Analysis Guides

Enrich from Data Observatory

CARTO’s Data Observatory enables you to discover hidden patterns and gain comprehensive insights about unforeseen opportunities through data enrichment and analysis.

The Data Observatory provides demographic, financial, real estate, transportation, and various population segment data, directly through CARTO Builder (or SQL). See the Data Observatory catalog for a list of all available measures and regions of the world where there is coverage.

CHEATSHEET: Data Observatory Parameters

There are several parameters from The Data Observatory Catalog that can be applied when enriching your data from CARTO Builder. Options vary, depending on the REGION selected. If you are unsure of what parameters to select, view the catalog for details and descriptions.

  • REGION: Select the country, or part of the world, to begin exploring interesting Data Observatory measurements.
  • MEASUREMENT: Access measurements at individual point locations, or within polygons. These include variables for demographic, economic, transportation and other types of information. When a measurement is selected in Builder, a link to the licensing terms for the data provided appears; enabling you to view any copyright information that may or may not require additional map attributions.
  • NORMALIZE: Normalization is the process of dividing one measurement, either by its whole or by area, to give you a more accurate representation of your data as it relates to the greater whole, or a specific geography. Instead of relying on raw numbers (which may misrepresent data), normalization gives a more accurate representation of information for analysis and mapping. To see what parameters data can be normalized by, view the denominator examples in the catalog (by region).
  • TIMESPAN: A specific timespan to query retrieved data, in years. This enables control over the temporal dimension of data for current or historical analysis.
  • BOUNDARIES: Geospatial boundaries that render, or aggregate, your data based on geometric polygons. Data ranges from small areas (e.g. US Census Block Groups) to large areas (e.g. Countries). You can access boundaries by point location lookup, bounding box lookup, direct ID access and several other methods.
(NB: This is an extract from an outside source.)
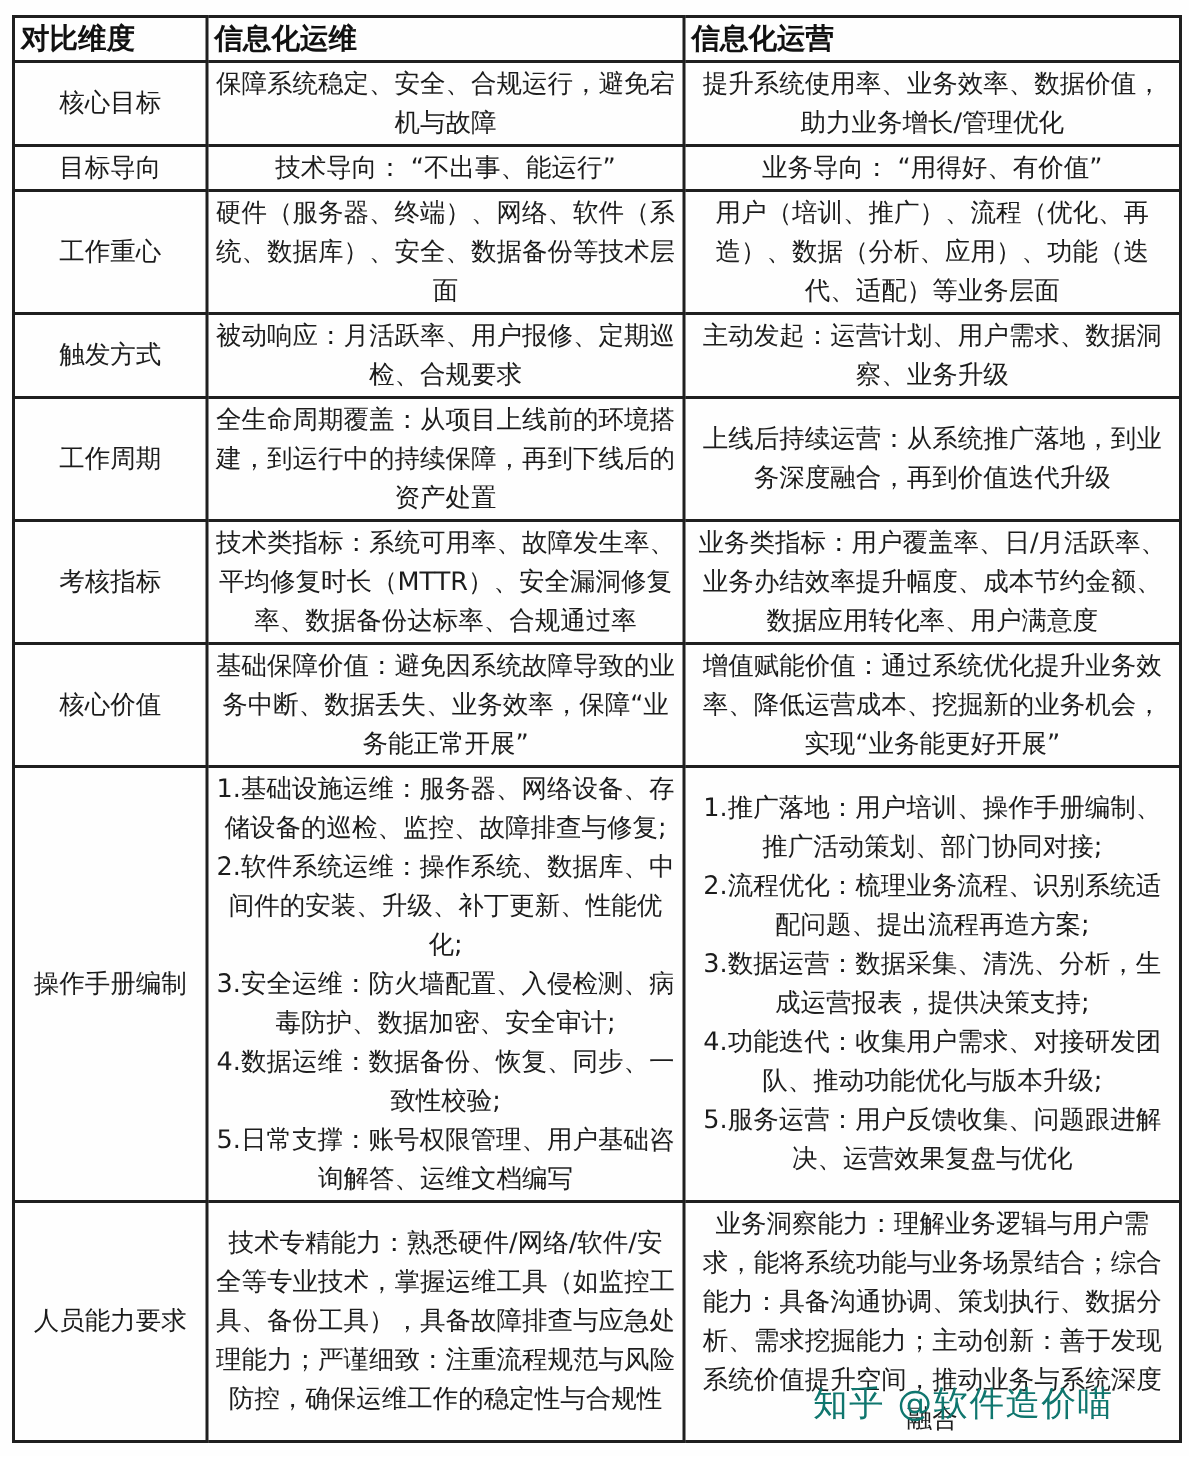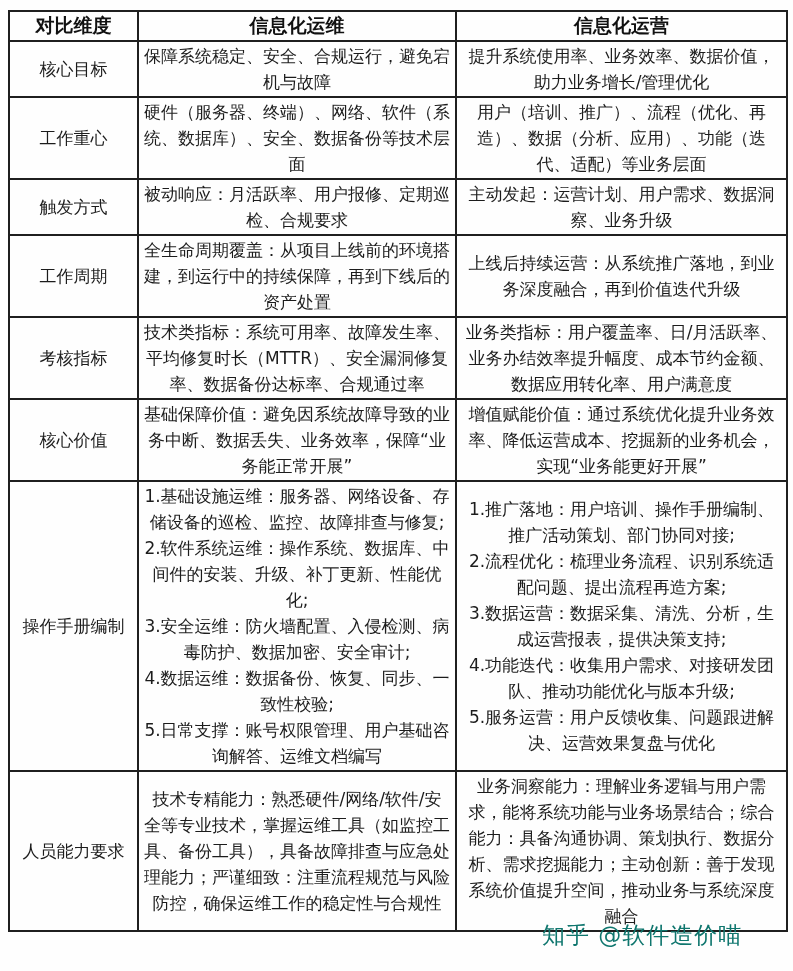"对比维度" table.cmp th { text-align: center -> left }
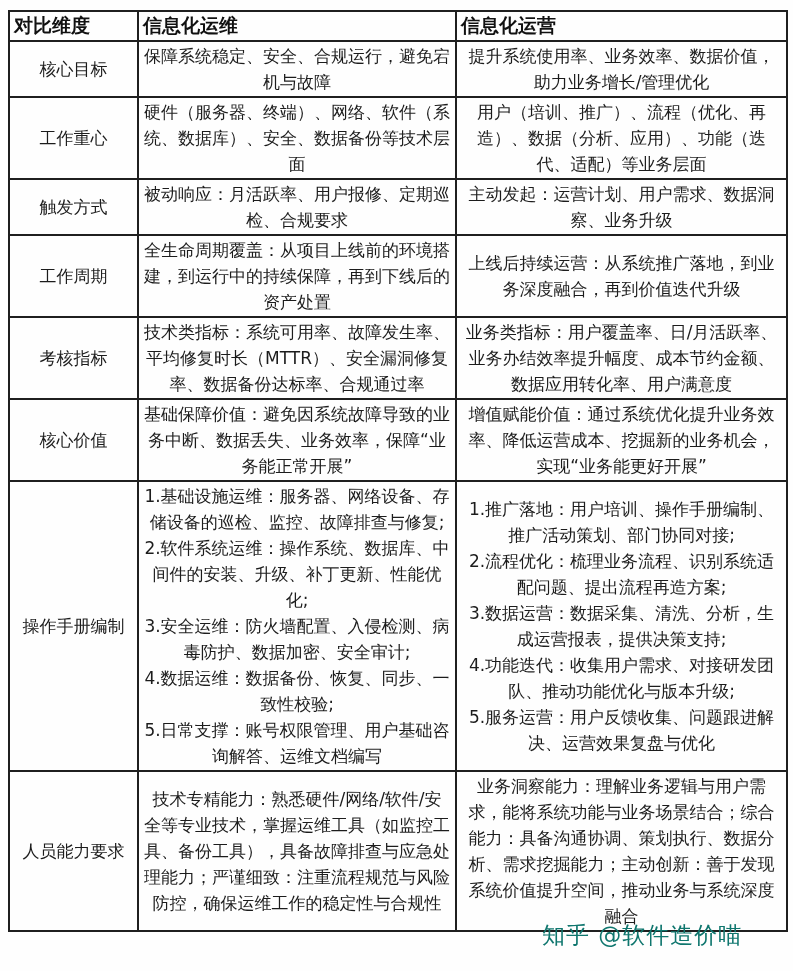"目标导向" tr { html: none -> <tr> <td>目标导向</td> <td>技术导向： “不出事、能运行”</td> <td>业务导向： “用得好、有价值”</td> </tr> }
Up to ten Data Observatory measurements can be added under a single analysis node.

The Enrich from Data Observatory analysis is only available for Enterprise accounts. Request a demo if you are interested in enabling this service for your account.

Enrich your Data

For this guide, let’s find out how well Denver, Colorado’s light rail system targets commuters who are able to walk to the city’s public transit system.

  1. Import the template .carto file packaged from the “Download resources” of this guide and create the map. Builder opens with Light Rail Service as the first map layer, and Car-free Households near Denver Light Rail as the second map layer.

    Click on “Download resources” from this guide to download the zip file to your local machine. Extract the zip file to view the .carto file(s) used for this guide.

  2. Select the Car-free Households near Denver’s Light Rail layer.

  3. Click the ANALYSIS tab and apply the Enrich from Data Observatory analysis tab.

    The BASE LAYER is hard-coded and represents the selected map layer.

  4. For the REGION, select United States.

    CARTO Builder intuitively displays the regions that apply to the selected data. The number in parenthesis, next to each region, indicates the number of measurements available. This number is subject to change, as CARTO maintains the Data Observatory catalog.

    Select a region

    The selected REGION drives the measurement options that appear for the Data Observatory analysis.

  5. Select a MEASUREMENT:

    Since there is a large amount of data available, the MEASUREMENT drop-down list displays suggested results, by popularity. If you are unsure what to search for, view The Data Observatory Catalog for descriptions.

    • If you know the measurement name, manually type in the search term and select it from the list.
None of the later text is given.